NL
Productbeschrijving
1
Zaagbladspanning verstelknop
2
Bovenste zaagbladwiel
3
Zaagbladbeschermkap
4
Bovenste zaaggeleider
5
Tafel inlegstuk
6
Zaagtafel
7
Wielrubbers
8
Zaagtafel bevestiging
9
Onderste zaagbladwiel
10
Voet
11
Onderste afschermingsluikvergrendeling
12
Boven en onder afschermingsluiken
13
Aan-/uitschakelaar
14
Bovenste afschermingsluikvergrendeling
15
Zaagbladlijn stelschroef
16
Frame
17
Geleider
18
Geleider klip
19
Motor
20
Stofpoort
21
Zaagtafel vergrendelhendel
22
Zaagtafel hoekmeter
23
Zaagblad
24
Zaagbladgeleider hoogtestelwiel met vergrendelknop
25
Zaagtafel bevestigingsschroeven
26
Bovenste steunlager bevestigingsschroef
27
Bovenste steunlager
28
Bovenste geleider pinnen
29
Inbus-schroeven voor de bovenste geleider pinnen
Inbus-schroef voor de bovenste geleider
30
pinbehuizing
31
Bovenste geleider pinbehuizing
32
Onderste zaagbladbeschermkap
33
Bevestigingsmoer voor de onderste samenstelling
34
Onderste steunlager
35
Inbus-schroeven voor de onderste geleider pinnen
36
Zaagtafel uitlijningsbout
37
Zaagtafeluitlijning vergrendelmoer
Accessoires
• Duw stok
• Open moersleutel
• 2 inbussleutels
• Sleufschroevendraaier
38
Het uitpakken van de zaag
• Pak uw toestel / gereedschap voorzichtig uit. Inspecteer het en zorg dat u
met alle kenmerken en functies vertrouwd raakt.

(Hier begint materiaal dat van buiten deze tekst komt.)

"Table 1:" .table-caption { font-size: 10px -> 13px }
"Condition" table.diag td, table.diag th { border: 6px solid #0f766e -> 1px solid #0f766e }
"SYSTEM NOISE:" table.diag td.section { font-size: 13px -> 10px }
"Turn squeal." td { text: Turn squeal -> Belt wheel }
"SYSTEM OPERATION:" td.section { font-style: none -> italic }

• Controleer of alle onderdelen aanwezig zijn en in goede staat verkeren. Als
er onderdelen ontbreken of beschadigd zijn, zorg dan dat deze vervangen
worden voor u dit toestel / gereedschap gebruikt.
Verplaatsing
Voor het verplaatsen van de lintzaag houdt u de voet met de ene hand vast en
het frame met de nader. Til de zaag niet op wanneer deze bij de motor, tafel of
ander deel wordt vast gehouden.
Assemblage
LET OP: Zorg ervoor dat de lintzaag is uitgeschakeld en ontkoppeld is van de
stroombron voordat enige aanpassingen worden gemaakt.
Werkbank montage
• Wanneer de lintzaag op een permanente plek gebruikt wordt en in het geval
van kantelgevaar bij het zagen van grote werkstukken, is het aan te raden
de machine op een stevig werkoppervlak te bevestigen.
• Gebruik de 4 gaten in de voet van de machine om de montagepunten te
markeren zodat deze juist geboord kunnen worden. Bevestig de machine
met behulp van lange bouten, moeren en flensmoeren (niet inbegrepen).

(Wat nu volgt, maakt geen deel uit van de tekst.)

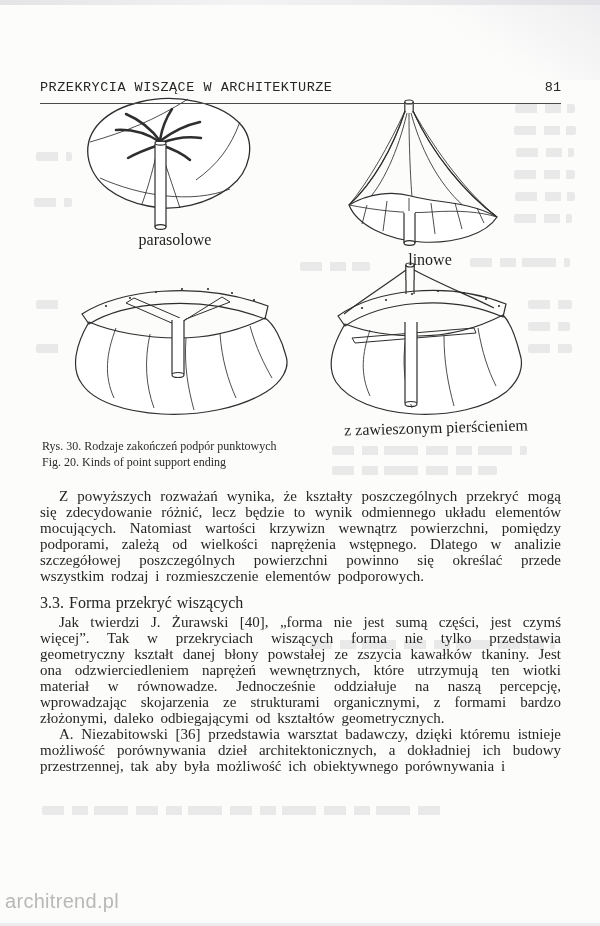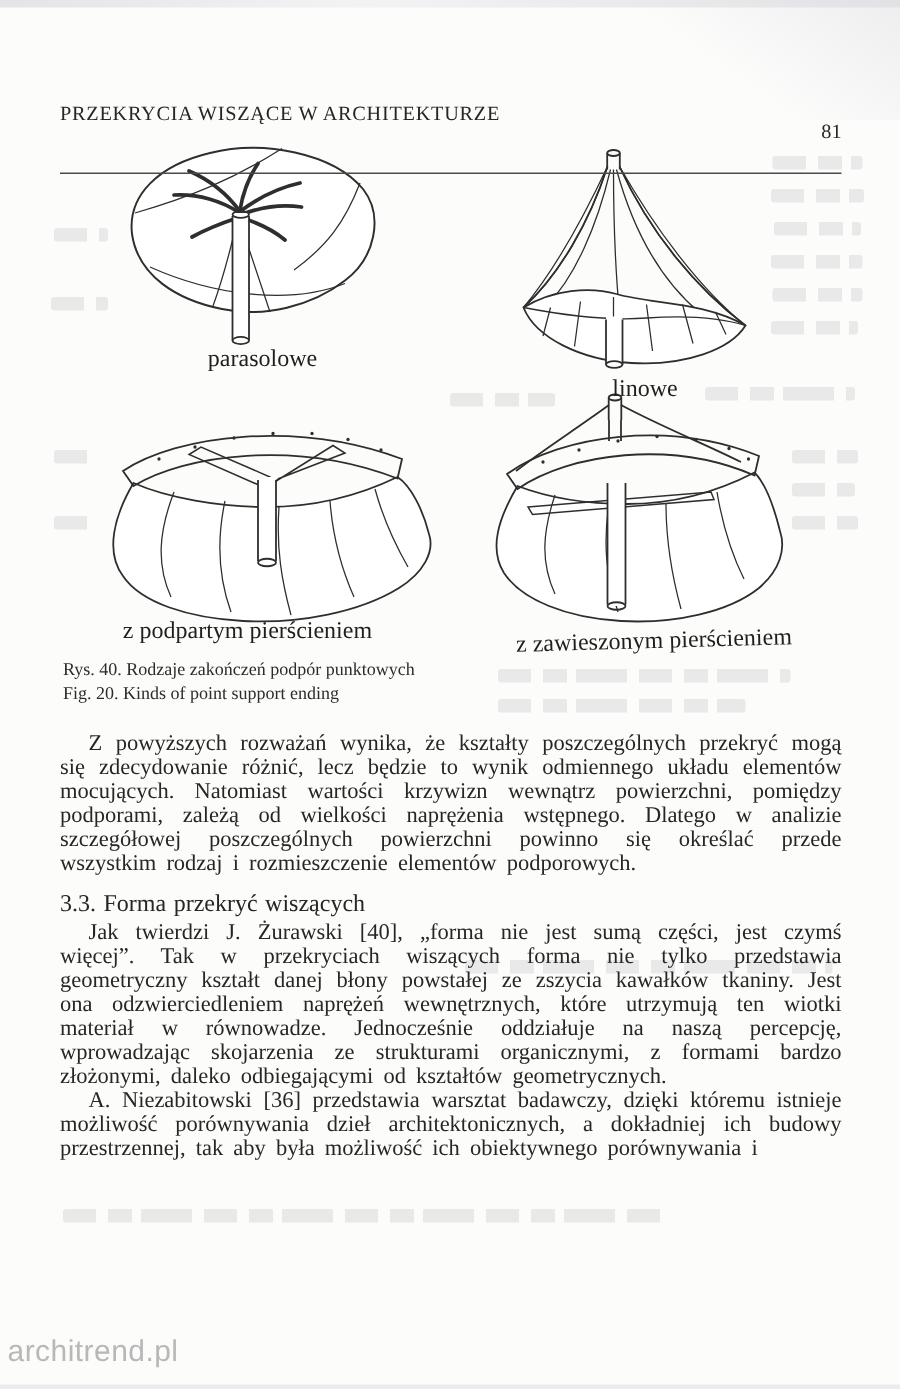"PRZEKRYCIA WISZĄCE W ARCHITEKTURZE" .header { align-items: center -> flex-end; font-family: none -> Liberation Mono, monospace; padding-bottom: 19px -> 8px }
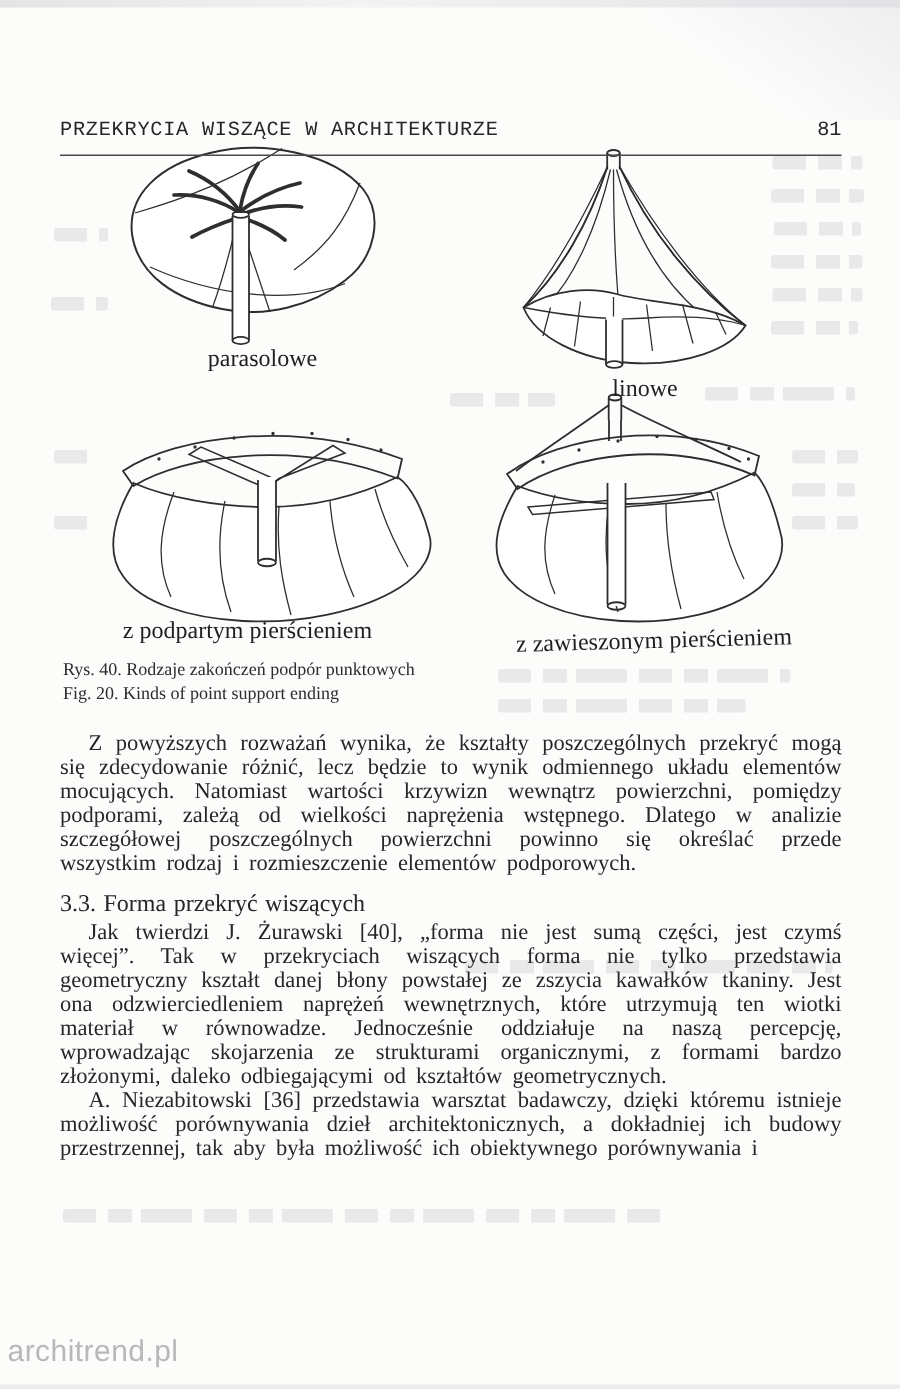"z podpartym pierścieniem" div.figcap { html: <div>z podpartym pierścieniem</div> -> none }
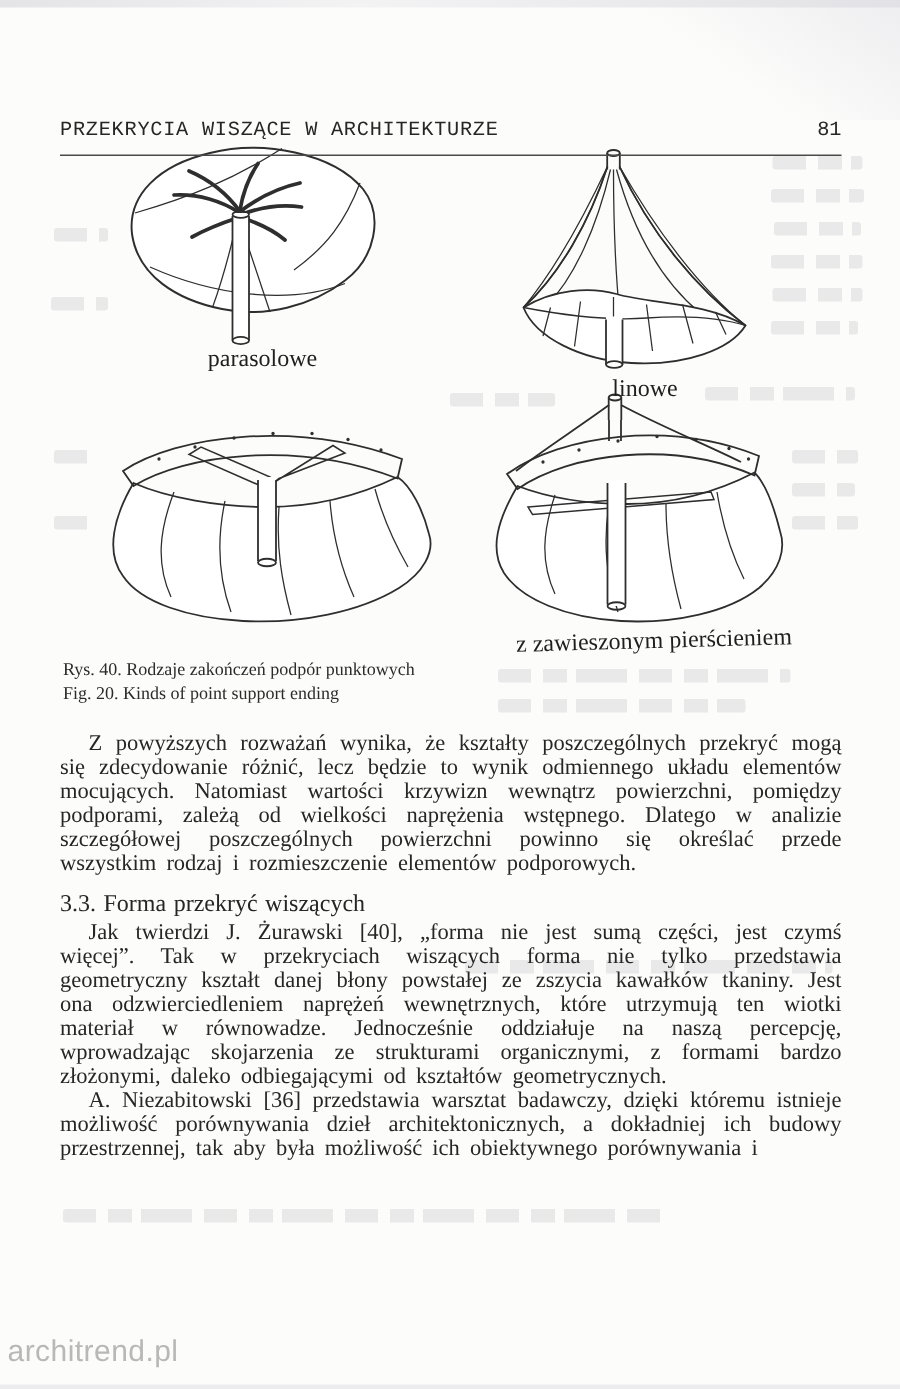"Rys. 40. Rodzaje zakończeń podpór" div { text: 40 -> 30 }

Gebruik sluitringen die voorkomen dat de moeren lostrillen, als veer- en
kroonringen.
• Zorg ervoor dat de bouten de werkbank ver genoeg doorboren voor een
stevige bevestiging.
• Controleer of de fittings na het eerste gebruik vast blijven zitten.
Het monteren van de zaagtafel (
LET OP: Voordat de lintzaag wordt opgezet en de zaagtafel wordt gemonteerd
is het aan te raden eerst alle voorbereidingsprocedures uit te voeren.
1. Verwijder de zaagtafel bevestiging (8) zodat de zaag door het gat kan.
2. Verplaats de zaagbladbeschermkap (3) wanneer nodig met behulp van
de zaagbladgeleider hoogtestelwiel (24) naar een hogere positie zodat
de zaagtafel gemonteerd kan worden.
3. Schuif de zaagtafel (6) op de onderste zaagblad behuizing waarbij het
zaagblad door de gleuf van de tafel passeert en de tanden richting de
gleuf wijzen.
4. Het zaagblad (23) hoort midden in de opening van de zaagtafel te
zitten.
5. Vergrendel de zaagtafel met behulp van de 3 bevestigingsschroeven
(25) en de verstrekte sluitringen en moeren aan de onderzijde.
6. Plaats de zaagtafel bevestiging terug.
7. Pas het inlegstuk (5) in de zaagtafel.
LET OP: Om de zaagtafel te verwijderen, om bijvoorbeeld toegang te
verkrijgen tot de onderste zaagblad geleider, volgt u de voorgaande stappen in
tegenovergestelde volgorde op.
Stofontginning
• Voor een schonere en veiligere werkruimte bevestigt u een stofzuiger of stof
zak op de stof poort (20) van de zaagmachine.
Voorbereiding
LET OP: Zorg ervoor dat de lintzaag is uitgeschakeld en ontkoppeld is van de
stroombron voordat enige aanpassingen worden gemaakt.
Het spannen van het zaagblad (Zie Fig. 6)
• Om de spanning op het blad te verlagen draait u de span knop (1) linksom.
• Controleer de bladspanning door een lichte druk op de zijkant, in het
midden van het blad uit te oefenen. Het zaagblad hoort maximaal 1-2 mm
speling te hebben.
LET OP: Wanneer het zaagblad te strak gespannen wordt bestaat er een kans
op breken waarbij verwondingen mogelijk het gevolg zijn.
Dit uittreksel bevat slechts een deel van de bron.